Hervormd emissiehandelssysteem onvoldoende om klimaatcrisis in te dammen

Met de lancering van het Fit for 55 pakket is het Europese emissiehandelssysteem (ETS) teruggekeerd als de hoeksteen van het klimaatbeleid. Om de Europese reductiedoelstelling te bereiken –  de netto-uitstoot van broeikasgassen moet met ten minste 55% zijn verminderd in 2030 ten opzichte van 1990 – wordt het Europese systeem voor emissiehandel uitgebreid en verzwaard. Maar de voorstellen van de Europese Commissie om het ETS te verbeteren zijn onvoldoende om de emissiereducties te behalen die nodig zijn om de klimaatcrisis in te dammen.

Gratis emissierechten

Bij de verbetering van de emissiehandelsmarkt had de nadruk moeten liggen op het repareren van het principe ‘de vervuiler betaalt’ en het afbouwen van gratis emissierechten aan grote vervuilende industrieën.
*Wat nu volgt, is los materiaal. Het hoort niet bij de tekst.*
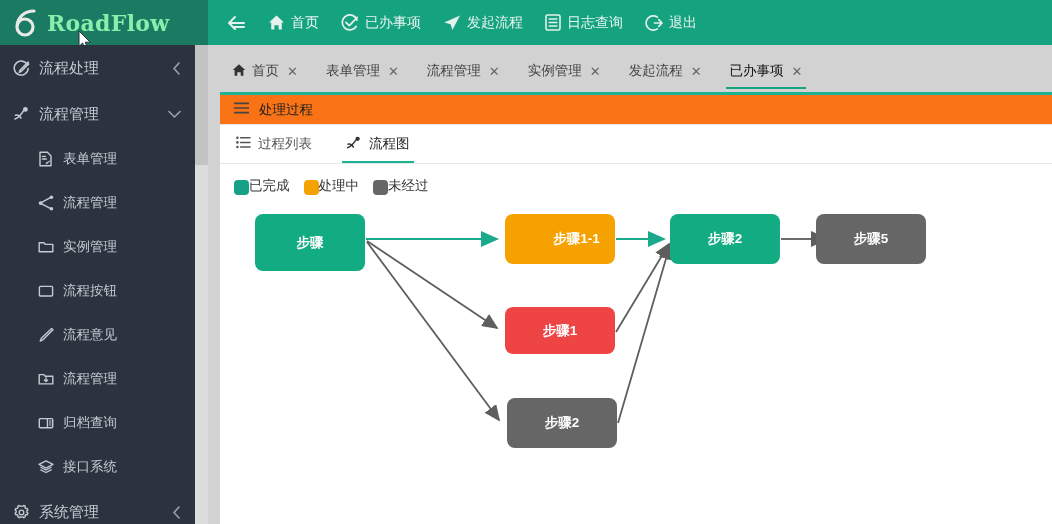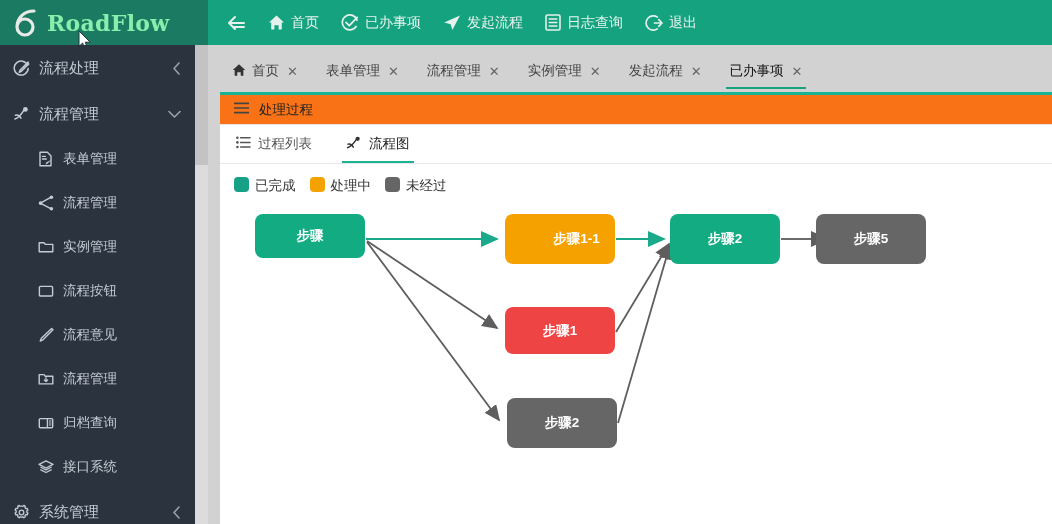--- a/index.html
+++ b/index.html
@@ -45,21 +45,21 @@
   .panel{ position:absolute; left:12px; top:47px; width:832px; height:432px; background:#fff; border-top:3px solid #1ab394; }
   .panel-head{ height:30px; background:#f97316; border-bottom:1px solid #e5e5e5; display:flex; align-items:center; gap:10px; padding-left:14px; font-size:13.5px; color:#333; }
   .panel-head .ttl{ font-weight:normal; color:#222; }
 
   .subtabs{ height:39px; display:flex; align-items:center; padding-left:12px; gap:26px; border-bottom:1px solid #e8e8e8; background:#fff; }
   .subtab{ display:flex; align-items:center; gap:7px; font-size:13.5px; color:#555; height:38px; cursor:pointer; position:relative; padding:0 4px; }
   .subtab.active{ color:#222; }
   .subtab.active:after{ content:""; position:absolute; left:0; right:0; bottom:0; height:2.5px; background:#1ab394; }
 
   .legend{ display:flex; align-items:center; gap:14px; padding:13px 0 0 14px; font-size:13.5px; color:#333; }
-  .legend-item{ display:flex; align-items:flex-start; gap:6px; }
+  .legend-item{ display:flex; align-items:flex-end; }
   .dot{ width:15px; height:15px; border-radius:4px; display:block; }
 
   .canvas{ position:relative; width:832px; height:330px; }
   .node{ position:absolute; border-radius:8px; display:flex; align-items:center; justify-content:center; color:#fff; font-size:13.5px; font-weight:bold; }
 
   .cursor{ position:absolute; left:78px; top:30px; width:15px; height:21px; pointer-events:none; }
 </style>
 </head>
 <body>
 
@@ -387,21 +387,21 @@
 
           <path d="M147,46 L277,133" stroke="#5e5e5e" stroke-width="1.8" fill="none" marker-end="url(#ak)"></path>
 
           <path d="M147,47 L279,225" stroke="#5e5e5e" stroke-width="1.8" fill="none" marker-end="url(#ak)"></path>
 
           <path d="M396,137 L449,49" stroke="#5e5e5e" stroke-width="1.8" fill="none" marker-end="url(#ak)"></path>
 
           <path d="M398,228 L450,50" stroke="#5e5e5e" stroke-width="1.8" fill="none" marker-end="url(#ak)"></path>
         </svg>
 
-        <div class="node" style="left:35px;top:19px;width:110px;height:44px;background:#12ab82;">
+        <div class="node" style="left:35px;top:19px;width:110px;height:57px;background:#12ab82;">
           <span>步骤</span>
         </div>
         <div class="node" style="left:285px;top:19px;width:110px;height:50px;background:#f5a200;padding-left:33px;">
           <span>步骤1-1</span>
         </div>
         <div class="node" style="left:450px;top:19px;width:110px;height:50px;background:#12ab82;">
           <span>步骤2</span>
         </div>
         <div class="node" style="left:596px;top:19px;width:110px;height:50px;background:#666666;">
           <span>步骤5</span>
Maar helaas, met dit voorstel blijft het overgrote deel van de kosteloze toewijzing (het uitdelen van gratis emissierechten) ongewijzigd. Slechts 25 % van de gratis emissierechten worden gekoppeld aan de vooruitgang van de industrie op het gebied van energie-efficiëntie. Dit betekent in de praktijk dat grote industriële vervuilers in de EU de komende jaren aanzienlijke bedragen aan gratis emissierechten zullen blijven ontvangen.

Carbon Border Adjustment Mechanism (CBAM)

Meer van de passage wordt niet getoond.